Lançada em 2022, a série acompanha, pelos olhos de Cassian Andor, a gênese
da Aliança Rebelde, narrando a radicalização de um povo diante do avanço
implacável do Império e seu aparato de opressão. Gilroy, com um olhar
perspicaz, revisita os temas originais da franquia e os atualiza para um
contexto contemporâneo, desvelando as engrenagens burocráticas que sustentam
o autoritarismo, abordando dilemas éticos, ambiguidade moral e a face
sufocante do fascismo — tudo isso com um nível de storytelling e atuações
que elevaram o padrão da franquia a um patamar jamais alcançado.
Andor coloca novamente em cena o medo como combustível do autoritarismo, a
indiferença como pretexto, a propaganda estatal como instrumento de
manipulação das massas e sobretudo, traz à tona a que talvez seja a
discussão mais relevante da última década: a manipulação da verdade como
ferramenta de controle social.
Através de um texto agudo e provocativo, Andor reafirma que Star Wars
permanece culturalmente relevante não pela embalagem visual, mas pelo
conteúdo que carrega — e o faz com inteligência, sem subestimar sua
audiência.
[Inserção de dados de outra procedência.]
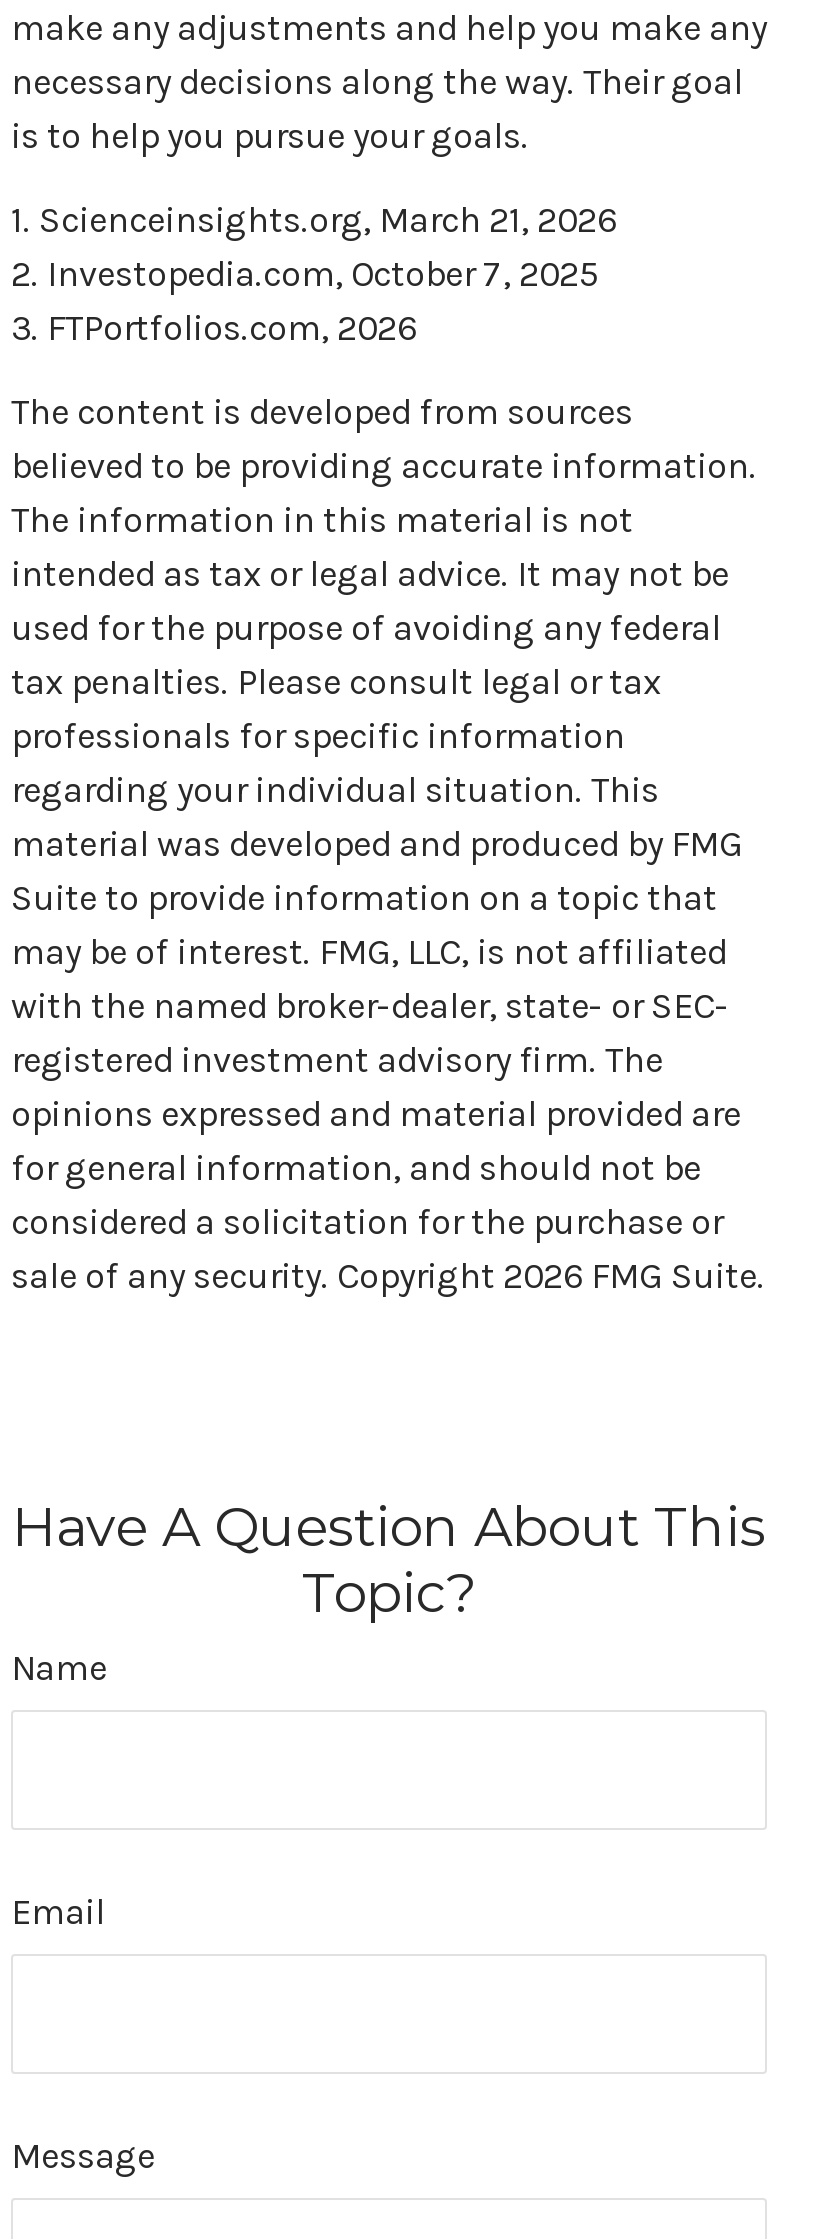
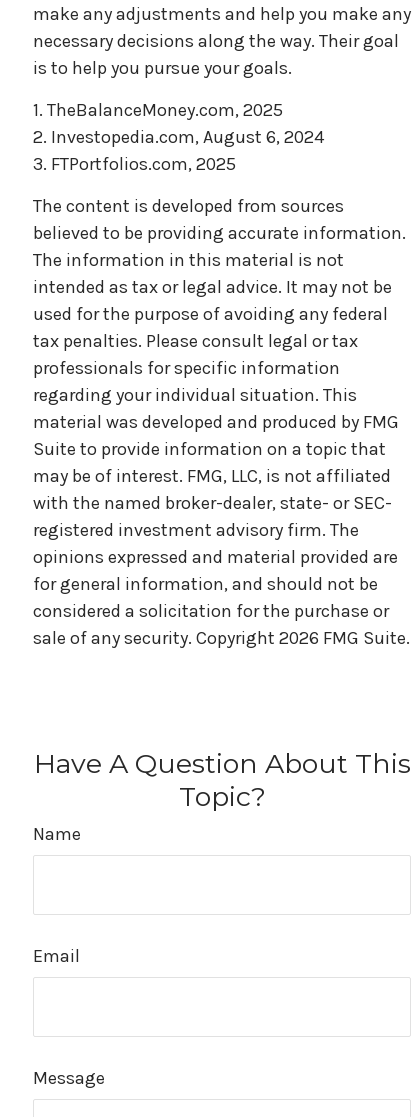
- 1. Scienceinsights.org, March 21, 2026
- 2. Investopedia.com, October 7, 2025
- 3. FTPortfolios.com, 2026
+ 1. TheBalanceMoney.com, 2025
+ 2. Investopedia.com, August 6, 2024
+ 3. FTPortfolios.com, 2025
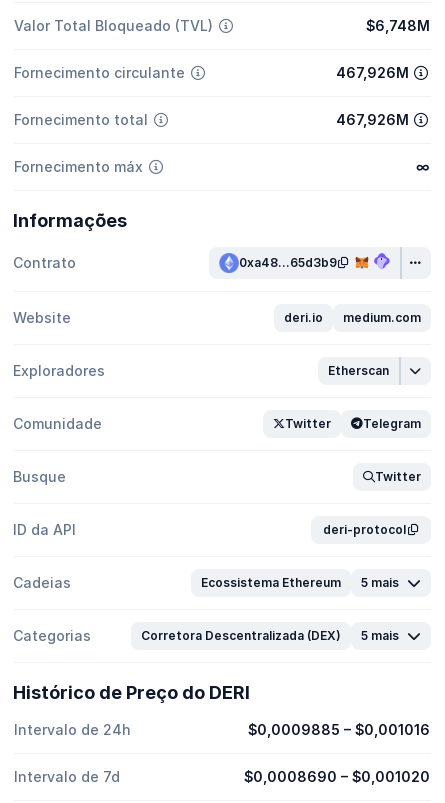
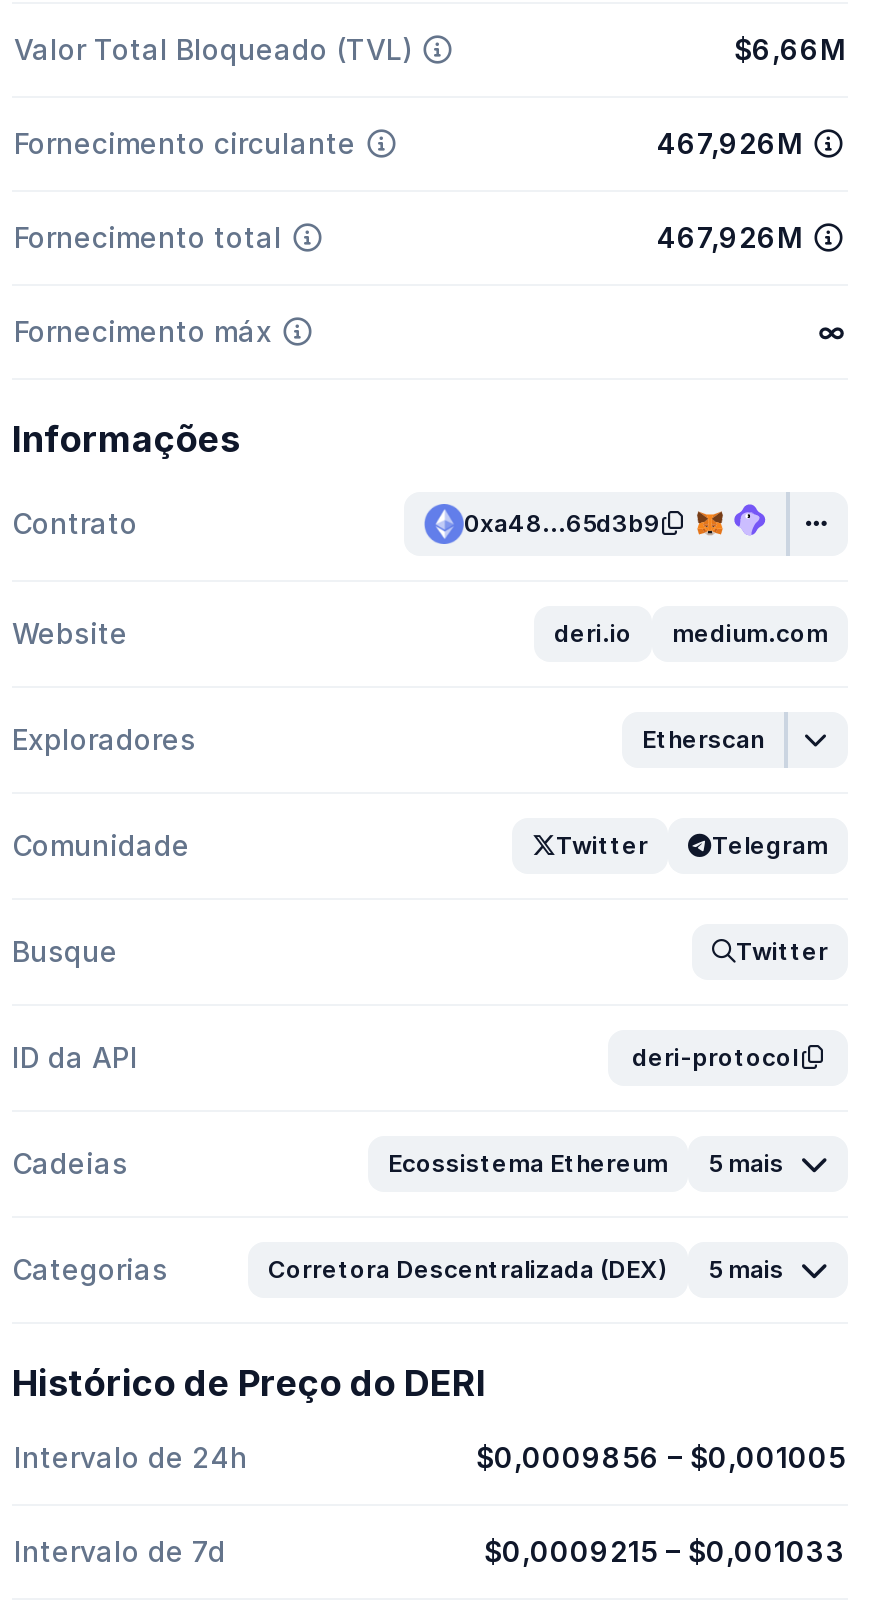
- $6,748M
+ $6,66M

- $0,0009885 – $0,001016
+ $0,0009856 – $0,001005

- $0,0008690 – $0,001020
+ $0,0009215 – $0,001033
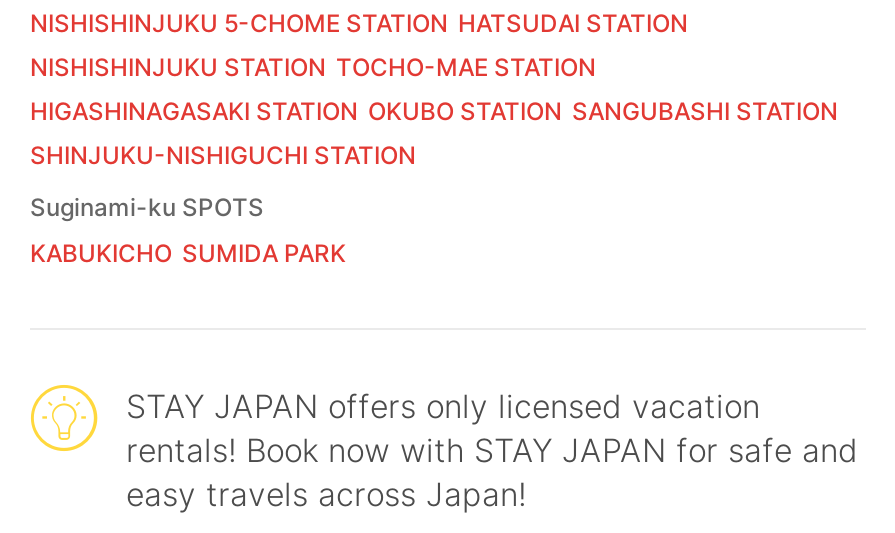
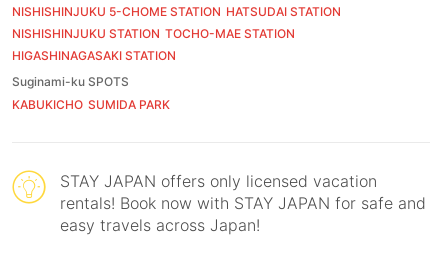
- HIGASHINAGASAKI STATION OKUBO STATION SANGUBASHI STATION
- SHINJUKU-NISHIGUCHI STATION
+ HIGASHINAGASAKI STATION
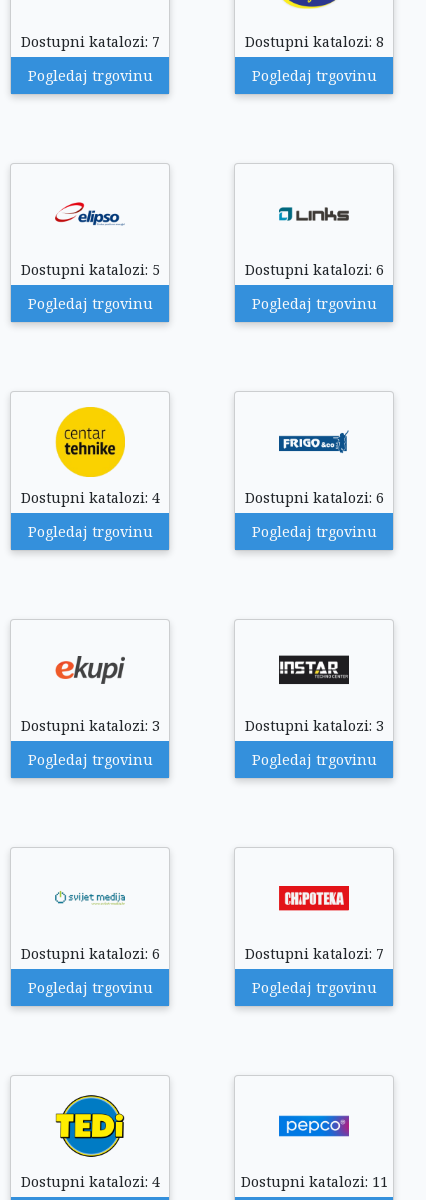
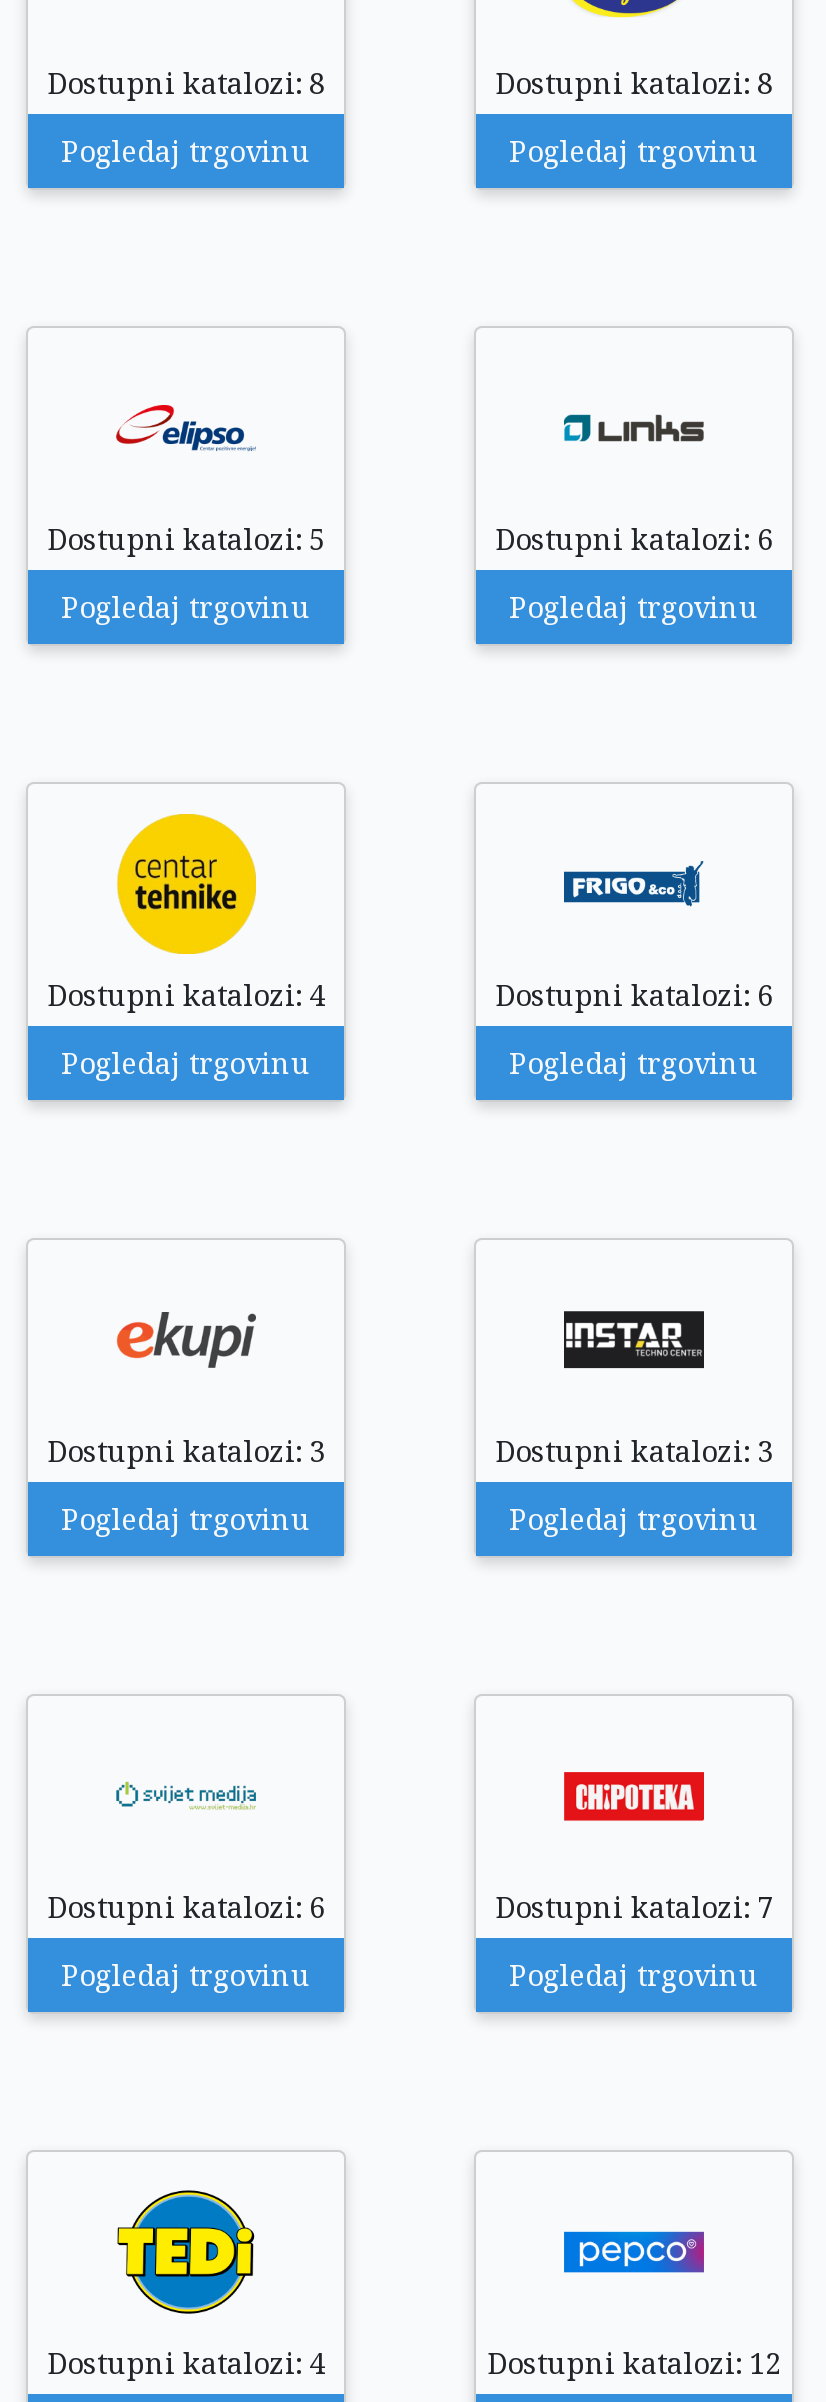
- Dostupni katalozi: 7
+ Dostupni katalozi: 8

- Dostupni katalozi: 11
+ Dostupni katalozi: 12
É uma obra que fala tanto com fãs antigos quanto com quem nunca
teve contato com a saga, provando que boas histórias não dependem de
muletas.
Mais do que isso, Andor é uma demonstração clara de como a Disney deveria
encarar seu produto: não apenas como uma máquina de gerar lucro - eu sei que
isso nunca vai acontecer - mas como uma entidade viva, que carrega em sua
essência um espaço legítimo de expressão artística e política.
No fim, Star Wars nasceu e vive até hoje como um símbolo de esperança — e
rebeliões são feitas de esperança. Andor é uma carta de amor de Tony Gilroy
a Star Wars, uma carta ao jovem George Lucas, e por isso, merece ser vista.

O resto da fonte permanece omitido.